Now, back in the Thirties, when the New Deal attempted by hook or crook to put people back to work and give them money to revive the shattered economy, there was an outcry of moral indignation from the conservatives that many of the jobs were “boondoggling,” useless made-work. It was insisted, and rightly, that such work was demoralizing to the workers themselves. It is a question of a word, but a candid critic might certainly say that many of the jobs in our present “normal” production are useless made-work. The tail fins and built-in obsolescence might be called boondoggling. The $64,000 Question and the busy hum of Madison Avenue might certainly be called boondoggling. Certain tax-dodge Foundations are boondoggling. What of business lunches and expense accounts? fringe benefits? the comic categories of occupation in the building trades? the extra stagehands and musicians of the theater crafts? These jolly devices to put money back to work no doubt have a demoralizing effect on somebody or other (certainly on me, they make me green with envy), but where is the moral indignation from Top Management?

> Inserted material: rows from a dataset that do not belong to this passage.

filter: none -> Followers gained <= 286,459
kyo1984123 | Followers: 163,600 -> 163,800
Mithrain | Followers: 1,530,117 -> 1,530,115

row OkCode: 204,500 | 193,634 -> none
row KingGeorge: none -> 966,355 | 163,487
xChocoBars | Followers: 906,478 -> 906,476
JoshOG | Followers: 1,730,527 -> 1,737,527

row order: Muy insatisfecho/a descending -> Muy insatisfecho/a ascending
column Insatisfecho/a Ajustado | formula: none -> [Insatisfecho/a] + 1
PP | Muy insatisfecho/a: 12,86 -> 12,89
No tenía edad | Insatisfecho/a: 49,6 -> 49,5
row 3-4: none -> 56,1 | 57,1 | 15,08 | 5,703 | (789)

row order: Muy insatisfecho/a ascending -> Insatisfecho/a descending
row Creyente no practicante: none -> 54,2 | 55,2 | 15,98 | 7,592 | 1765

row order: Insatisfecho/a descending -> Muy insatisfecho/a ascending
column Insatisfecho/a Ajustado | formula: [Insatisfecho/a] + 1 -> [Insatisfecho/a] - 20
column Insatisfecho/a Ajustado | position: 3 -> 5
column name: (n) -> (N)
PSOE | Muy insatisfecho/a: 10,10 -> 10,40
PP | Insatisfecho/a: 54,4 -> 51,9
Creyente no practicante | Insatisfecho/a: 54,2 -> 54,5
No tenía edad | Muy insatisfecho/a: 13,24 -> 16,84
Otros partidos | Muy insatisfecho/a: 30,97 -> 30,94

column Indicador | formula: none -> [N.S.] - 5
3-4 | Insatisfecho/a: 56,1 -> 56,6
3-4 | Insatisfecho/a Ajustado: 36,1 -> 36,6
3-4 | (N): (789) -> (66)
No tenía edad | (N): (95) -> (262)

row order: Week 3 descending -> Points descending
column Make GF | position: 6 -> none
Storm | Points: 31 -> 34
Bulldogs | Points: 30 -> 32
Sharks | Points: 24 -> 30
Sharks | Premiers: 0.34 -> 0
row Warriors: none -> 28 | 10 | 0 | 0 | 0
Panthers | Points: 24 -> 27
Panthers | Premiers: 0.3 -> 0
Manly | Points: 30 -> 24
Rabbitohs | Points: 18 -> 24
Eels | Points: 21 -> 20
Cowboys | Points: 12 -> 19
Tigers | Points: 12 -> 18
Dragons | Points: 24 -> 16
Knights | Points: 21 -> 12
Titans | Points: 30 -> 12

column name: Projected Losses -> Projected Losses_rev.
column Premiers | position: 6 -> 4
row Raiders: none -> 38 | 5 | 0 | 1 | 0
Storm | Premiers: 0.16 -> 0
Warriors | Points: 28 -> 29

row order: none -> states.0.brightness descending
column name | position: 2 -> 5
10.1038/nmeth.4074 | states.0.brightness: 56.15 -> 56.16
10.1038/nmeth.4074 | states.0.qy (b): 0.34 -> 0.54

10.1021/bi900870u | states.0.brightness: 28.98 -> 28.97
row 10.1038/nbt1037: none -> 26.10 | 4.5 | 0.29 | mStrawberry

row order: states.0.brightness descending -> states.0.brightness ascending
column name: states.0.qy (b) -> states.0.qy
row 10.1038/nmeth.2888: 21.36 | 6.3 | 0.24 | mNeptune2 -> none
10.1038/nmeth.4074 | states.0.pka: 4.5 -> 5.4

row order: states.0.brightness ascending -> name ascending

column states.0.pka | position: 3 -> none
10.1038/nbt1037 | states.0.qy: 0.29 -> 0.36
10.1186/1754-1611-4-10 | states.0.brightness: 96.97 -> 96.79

Suppose we would cut out the boondoggling and gear our society to a more sensible abundance, with efficient production of quality goods, distribution in a natural market, counterinflation and sober credit. At once the work week would be cut to, say, twenty hours instead of forty. (Important People have already mentioned the figure thirty.) Or alternately, half the labor force would be unemployed. Suppose too and how can we not suppose it? that the automatic machines are used generally, rather than just to get rid of badly organized unskilled labor. The unemployment will be still more drastic.…

Everybody knows this, nobody wants to talk about it much, for we don’t know how to cope with it. The effect is that we are living a kind of lie. Long ago, labor leaders used to fight for the shorter work week, but now they don’t, because they’re pretty sure they don’t want it. Indeed, when hours are reduced, the tendency is to get a second, part-time, job and raise the standard of living, because the job is meaningless and one must have something; but the standard of living is pretty meaningless, too. Nor is this strange atmosphere a new thing. For at least a generation the maximum sensible use of our productivity could have thrown a vast population out of work, or relieved everybody of a lot of useless work, depending on how you take it. (Consider with how little cutback of useful civilian production the economy produced the war goods and maintained an Army, economically unemployed.) The plain truth is that at present very many of us are useless, not needed, rationally unemployable. It is in this paradoxical atmosphere that young persons grow up. It looks busy and expansive, but it is rationally at a stalemate.

Paul Goodman, Growing Up Absurd: Problems of Youth in the Organized Society (New York: Random House, 1960), xiv–xv, 11–13, 30–32.